Over the next ten years, I would record an additional seven Steely Dan tracks on various CD mixes: “Black Friday” (March 2006), “Time Out of Mind” (April 2008), “Deacon Blues” and “Hey Nineteen” (December 2008), “Peg” (June 2012), and “Aja” and “Midnite Cruiser” (May 2014).

As of August 206, there were 19 Steely Dan tracks (0.6% of ~3,380[3]) occupying 33 slots (0.5% of 6,338) across the 309 mix cassettes, videos and CDs, well above the artist averages of 3.5 tracks and 6.5 slots. In fact, Steely Dan is in a four-way tie for 16th in tracks and in a three-way tie for 19th in slots.


Since 2005, I have not performed a complete analysis of my favorite tracks, albums and artists, mostly due to a lack of time to regularly update the Excel workbook.

However, there is a quick and dirty way to assess how much I like Steely Dan, relative to other artists, based on the data I do have entered: multiply each artist’s number of mix cassette/video/CD tracks or slots by the number of albums I own by that artist.

A quick word about owning “albums.” A few years ago, I “cleaned” my iTunes data by obtaining, for each track (n=9,500, as of this post), its correct title, the studio album (or single) on which it was released (as well as an image and number of tracks), its position on that album, its year of release, and its “genre.”

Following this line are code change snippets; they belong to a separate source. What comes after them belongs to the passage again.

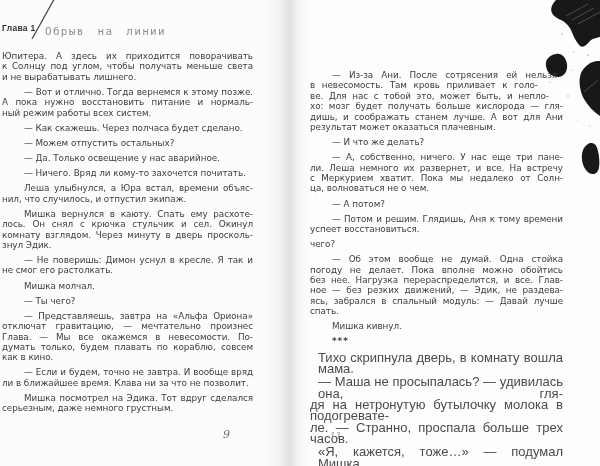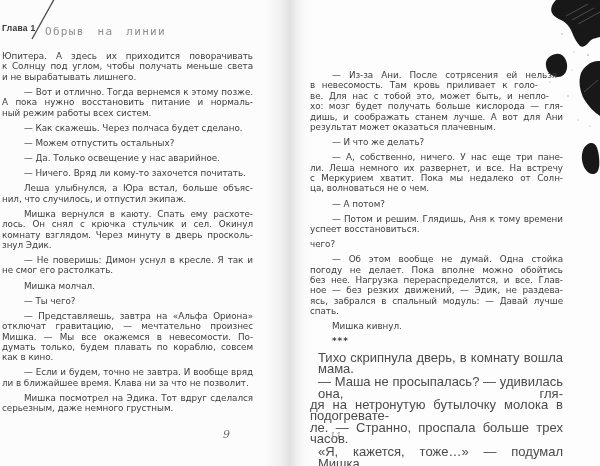--- a/index.html
+++ b/index.html
@@ -102,7 +102,7 @@
           <div class="tline lastline indent">— Ничего. Вряд ли кому-то захочется почитать.</div>
         </div>
         <div class="para">
-          <div class="tline indent">Леша улыбнулся, а Юра встал, больше объяс-</div>
+          <div class="tline indent">Леша улыбнулся, а Юра встал, времени объяс-</div>
           <div class="tline lastline">нил, что случилось, и отпустил экипаж.</div>
         </div>
         <div class="para">

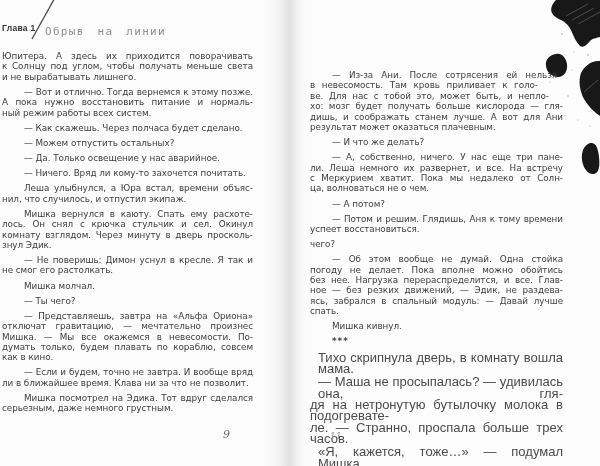--- a/index.html
+++ b/index.html
@@ -124,7 +124,7 @@
         <div class="para">
           <div class="tline indent">— Представляешь, завтра на «Альфа Ориона»</div>
           <div class="tline">отключат гравитацию, — мечтательно произнес</div>
-          <div class="tline">Мишка. — Мы все окажемся в невесомости. По-</div>
+          <div class="tline">Глава. — Мы все окажемся в невесомости. По-</div>
           <div class="tline">думать только, будем плавать по кораблю, совсем</div>
           <div class="tline lastline">как в кино.</div>
         </div>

For example, having just purchased from iTunes the four tracks on Gaucho I had not already owned, I now own five complete Steely Dan studio albums. I also own two tracks each from Countdown to Ecstasy and Pretzel Logic, as well as the FM title track and the live recording of “Bodhisattva.” That makes an additional six tracks. If we assume that a typical album has 10 tracks that would be an additional 6/10, or 0.6, albums. That means that I “own” 5.6 Steely Dan albums.

Multiplying 19 by 5.6 yields 106.4, which ranks 14th overall, making Steely Dan one of only 15 artists to crack 100 (Genesis, at 2735.4, laps the field). Similarly, multiplying 33 by 5.6 yields 184.8, which ranks 19th overall.

By a variety of measures, then, Steely Dan still ranks somewhere among my top 20 artists.

And that ranking might improve slightly when I next compile lists of my favorite tracks, albums and artists.

Of the 39,499 total track “plays” on iTunes (or my iPod) since I bought my current computer in January 2013, 492 were by a Steely Dan track (n=49). This ranks 4th overall, behind only Genesis, Miles Davis and Stan Ridgway, my top three artists overall. And while all 9,500 tracks have been played an average 4.2 times over this period, the average Steely Dan track has been played 10.0 times, which ranks 11th (among the 327 artists with 10 or more tracks).

This surge in plays is led by five tracks among my 300 most played: “Doctor Wu” (20 plays, tied for #236), “Midnite Cruiser” (29, tied for #93), “Aja” (35, tied for #55), “Hey Nineteen” (48, tied for #26) and “Deacon Blues” (53, #20).

Basically, the more Steely Dan I play, the more I love Steely Dan.

Rest in peace, Mr. Becker.

Until next time…

[1] From these mixes I created a six-cassette “best-of” collection of 136 tracks (including nine “new” tracks) called Boston Drive Vol I-VI. The only Steely Dan song to make the cut was “Rikki, Don’t Lose That Number.”

[2] I relied on my memory to give an album credit for any listed tracks appearing on those original 56 mix cassettes that had not either appeared on Boston Drive or been recorded on a subsequent mix cassette.

[3] I have not yet completed the data entry for the 150 tracks appearing on eight CDs I created in August 2016. However, I estimate that 75 of the 150 tracks are “new.”